Task instructions :: Lines in the listing below that contain the string "content" are to be found and copied.

--

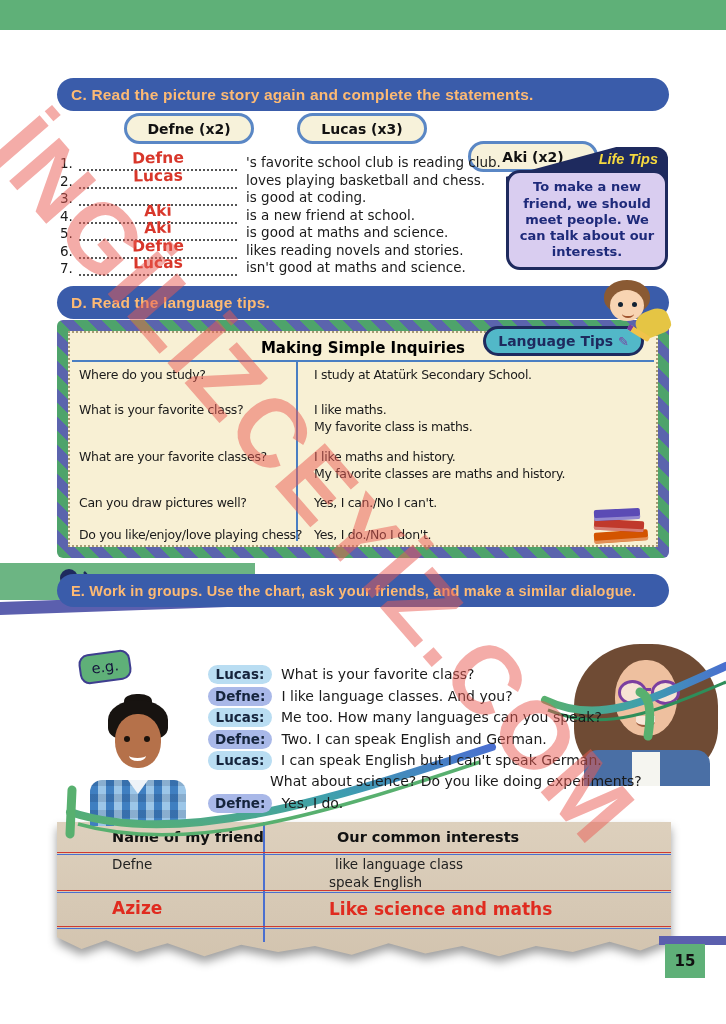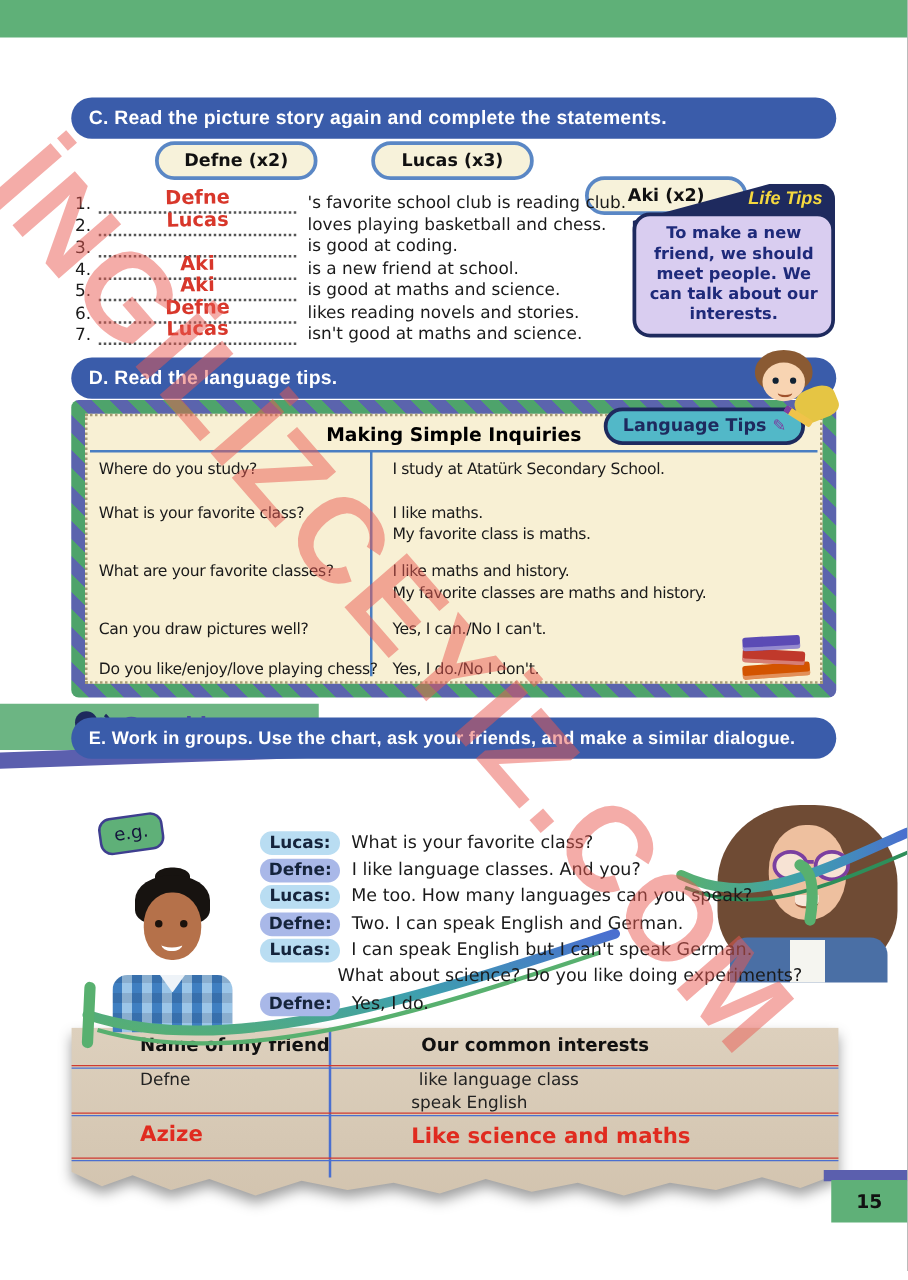--- a/index.html
+++ b/index.html
@@ -6,21 +6,21 @@
   .page {
     position:relative; width:726px; height:1024px; margin:0 auto;
     background:#ffffff; overflow:hidden;
     font-family:"DejaVu Sans", sans-serif; color:#1a1a1a;
   }
   
   .top-bar { position:absolute; left:0; top:0; width:726px; height:30px; background:#5fb078; }
   
   .banner {
     position:absolute; left:57px; width:612px; height:33px; box-sizing:border-box;
-    background:#3a5caa; border-radius:17px; color:#ffffff; display:flex; align-items:center;
+    background:#3a5caa; border-radius:17px; color:#fdba74; display:flex; align-items:center;
     padding-left:14px; font-weight:bold; font-family:"Liberation Sans", sans-serif;
     font-size:15.5px; letter-spacing:.2px; z-index:2;
   }
   .banner-c { top:78px; }
   .banner-d { top:286px; }
   .banner-e { top:574px; font-size:14.5px; }
   
   .pill-wordbank {
     position:absolute; top:113px; width:130px; height:31px; box-sizing:border-box;
     background:#f7f2da; border:3.5px solid #5a87c5; border-radius:16px;
@@ -135,21 +135,21 @@
     background:linear-gradient(180deg, #ddd0bd, #d6c8b4 60%, #d2c3ae);
     clip-path:polygon(0 0,100% 0,100% 80%,95% 88%,90% 82%,84% 89%,78% 85%,72% 92%,66% 85%,60% 90%,54% 83%,48% 91%,42% 85%,36% 89%,30% 84%,24% 92%,18% 83%,13% 89%,8% 81%,4% 87%,0 79%);
   }
   .ft-line { position:absolute; left:0; width:100%; height:1px; border-top:1.6px solid #cf3a30; border-bottom:1.6px solid #4a6fd0; }
   .ft-vline { position:absolute; left:206px; top:0; width:2px; height:120px; background:#4a6fd0; }
   .ft-h { position:absolute; font-weight:bold; font-size:14.5px; color:#111; }
   .ft-cell { position:absolute; font-size:13.5px; color:#222; }
   .ft-hand { position:absolute; color:#e02b1f; font-size:17px; font-weight:bold; }
   
   .pagenum-bar { position:absolute; left:659px; top:936px; width:67px; height:9px; background:#5b5fae; z-index:3; }
-  .pagenum-box { position:absolute; left:665px; top:944px; width:61px; height:34px; background:#5fb078; display:flex; align-items:center; justify-content:center; font-size:15px; font-weight:bold; color:#111; z-index:3; }
+  .pagenum-box { position:absolute; left:665px; top:944px; width:40px; height:34px; background:#5fb078; display:flex; align-items:center; justify-content:center; font-size:15px; font-weight:bold; color:#111; z-index:3; }
   
   .watermark {
     position:absolute; left:52px; top:96px; z-index:50; pointer-events:none;
     font-size:96px; font-weight:bold; letter-spacing:3px; white-space:nowrap;
     color:rgba(233,90,82,.5); transform:rotate(49deg); transform-origin:0 0;
     font-family:"Liberation Sans", sans-serif;
   }
 </style>
 </head>
 <body>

--

Task response ::
-  .pagenum-box { position:absolute; left:665px; top:944px; width:61px; height:34px; background:#5fb078; display:flex; align-items:center; justify-content:center; font-size:15px; font-weight:bold; color:#111; z-index:3; }
+  .pagenum-box { position:absolute; left:665px; top:944px; width:40px; height:34px; background:#5fb078; display:flex; align-items:center; justify-content:center; font-size:15px; font-weight:bold; color:#111; z-index:3; }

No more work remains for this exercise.